The 39-year-old victim told the police that she’d shown up with her baubles in a case on Jan. 30 at 4:30 p.m. On Feb. 3, she noticed that her property was missing.
The 19th Precinct detective squad, which is investigating the case, has its work cut out for it. The victim described the number of workmen who were putting the finishing touches on her palace in the sky as “many.”
Point Blank
In the hierarchy of projectiles, the BB ranks among the most lowly. However, it can still change your day, as a motorist parked in front of 720 Madison Avenue on Jan. 29 can attest. The victim was sitting in the driver’s seat of a Mercedes station wagon at 1:33 p.m. when the front passenger-side window suddenly shattered, causing a small laceration to the back of his right hand.
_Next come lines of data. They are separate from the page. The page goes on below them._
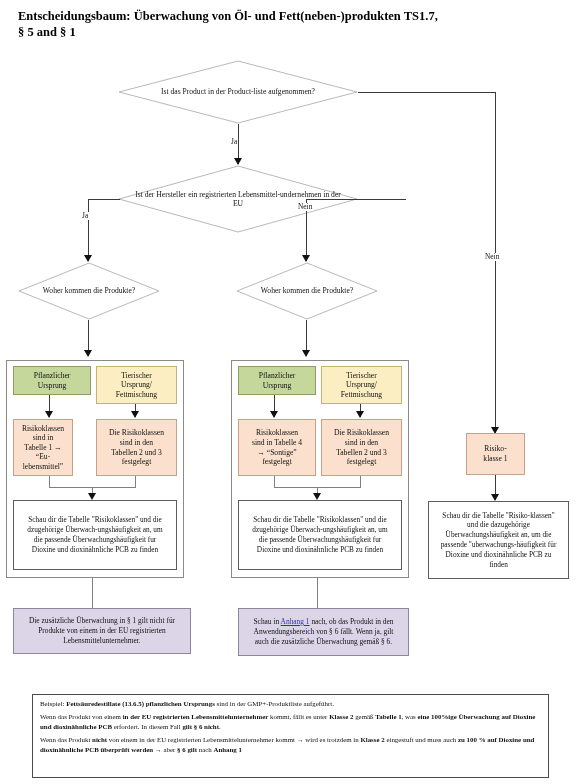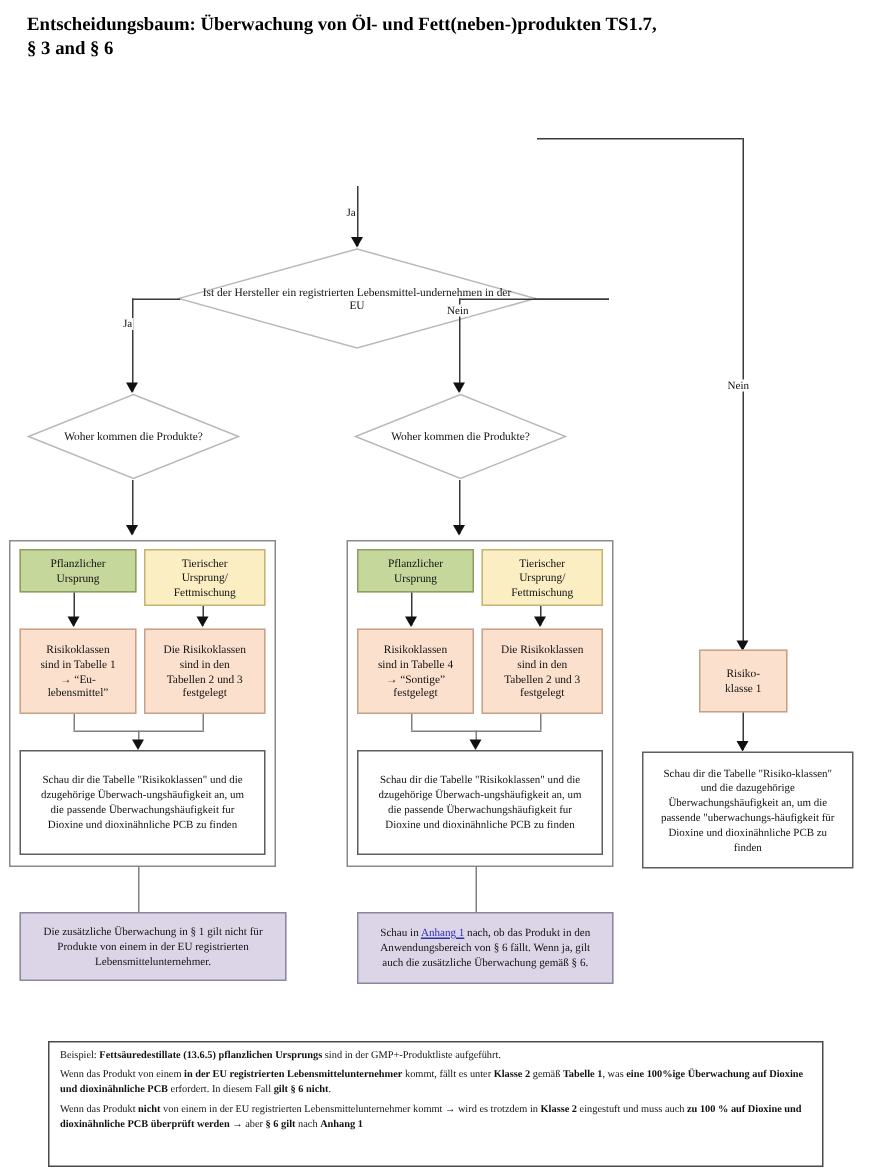"Entscheidungsbaum: Überwachung von Öl-" div.title { text: 3 and § 6 -> 5 and § 1 }
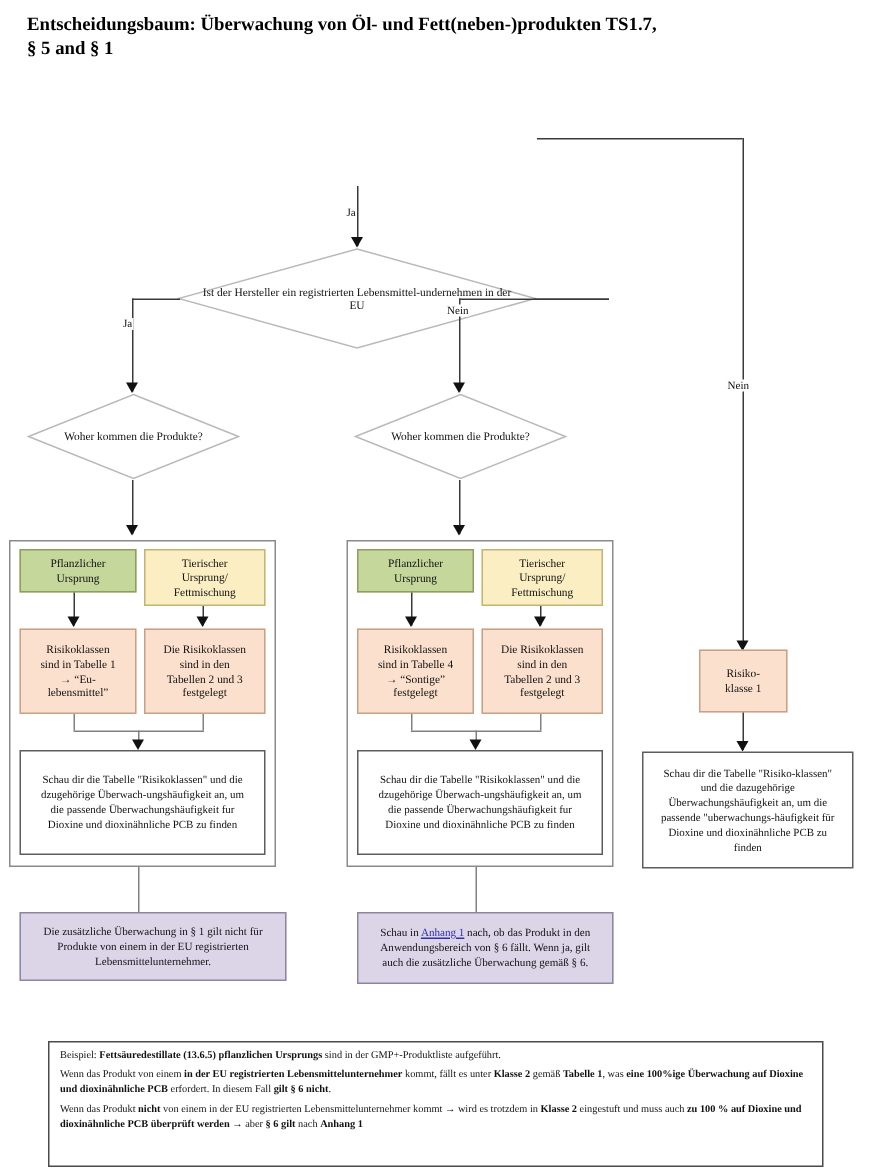"Ist das Product in der" div.diamond { html: none -> <div> <svg> <polygon></polygon> </svg> <div>Ist das Product in der Product-liste aufgenommen?</div> </div> }
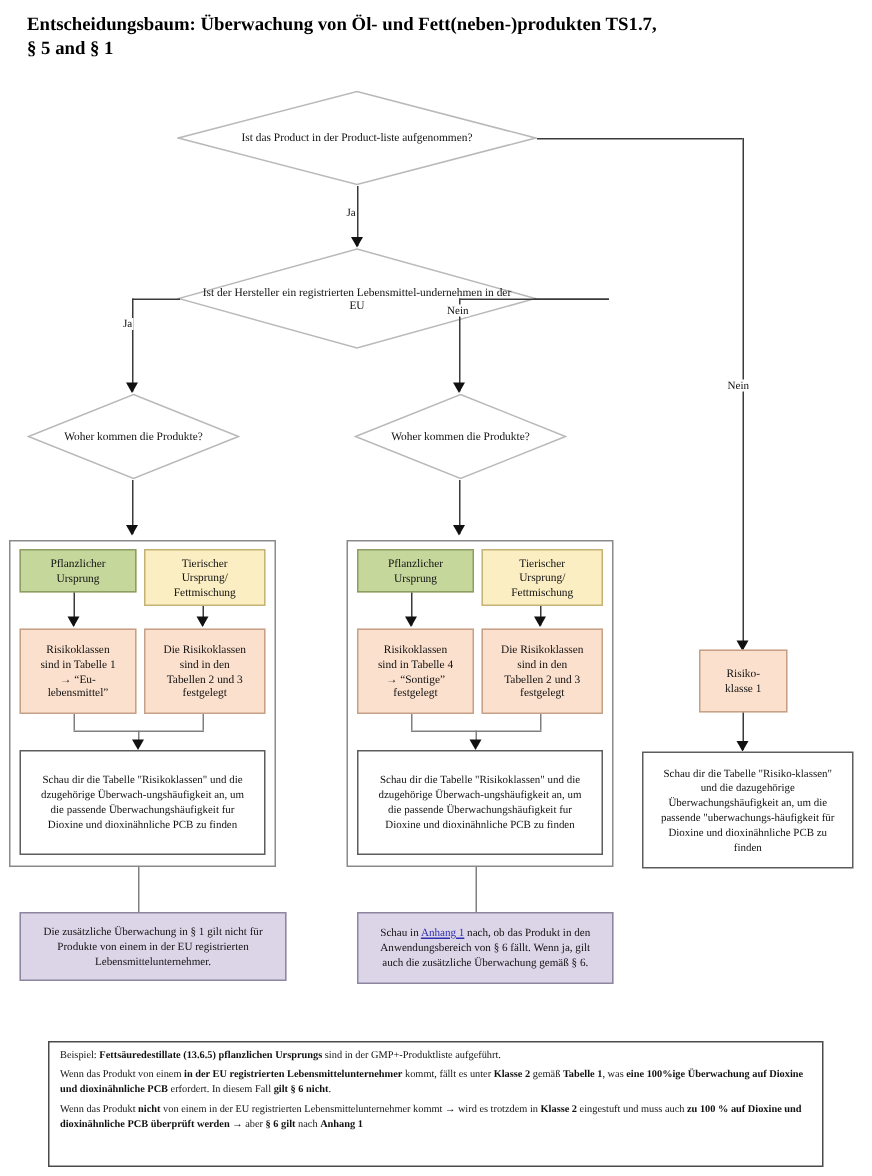"Risikoklassen sind in Tabelle 1" div.box { width: 78px -> 60px }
The police responded to the scene and recovered one BB. The victim told the officers that he believes the baby bullet was shot from a white van that continued northbound on Madison Avenue.
Pop Goes the Wall
Normally, when thieves go to the effort of punching a hole through a wall, it’s to get at something worth the risk-for example, a safe or an A.T.M. However, on Jan. 17, several crooks (apparently more in the Cole Porter than the street-person mode) raided Glorious Food, the upscale caterer at 504 East 74th Street, in search not of cash but of champagne.
Their mission appears to have been an unequivocal success. After cutting a hole through a sheetrock wall, they helped themselves to 87 cases of champagne worth $7,000. The bubbly wasn’t any generic house brand, either; it was Dom Perignon.
Ticket Trickster
While this column roundly condemns crime, it is occasionally forced to give credit to crooks who display a certain amount of chutzpah or creativity in the pursuit of their chosen profession, as a couple of thieves did on Jan. 10.
The perps approached a truck driver who was unloading merchandise from the rear of his truck at the Calvin Klein store loading dock at 654 Madison Avenue, and helpfully told him that he was being issued a parking ticket at the front of his vehicle.
The driver, as anybody with a pulse would, rushed around to the front of the truck to plead his case, apparently with one of the perps tagging along behind him supportively. In the several seconds that he was away, perp No. 2 helped himself to nine Calvin Klein raincoats valued at $5,950 and eight pairs of men’s pants worth $2,115. The theft was witnessed by loading-dock personnel, who also testified they saw the crooks flee in opposite directions.
Bittersweet
One can only guess at the disappointment that greeted the unknown perps who broke into La Maison du Chocolat, 1018 Madison Avenue, on Jan. 6 at 3:50 a.m. For those who haven’t had the budget-busting pleasure of stepping into the jewel-box-like confectionery and tea room (where one’s wallet seems to grow lighter from merely inhaling the fragrance of the chocolate, and where a small cake can cost almost as much as a Caribbean cruise), $2 won’t get you a lot. However, that’s all the thieves managed to make off with after they smashed the store’s glass front door.
Perhaps out of frustration at not finding the mother lode of cash-or maybe just from chocolate withdrawal-the bandits threw the bakery’s cash registers to the floor, damaging them.
The cops canvassed the neighborhood for the thieves, who fled in an unknown direction, but weren’t able to find them.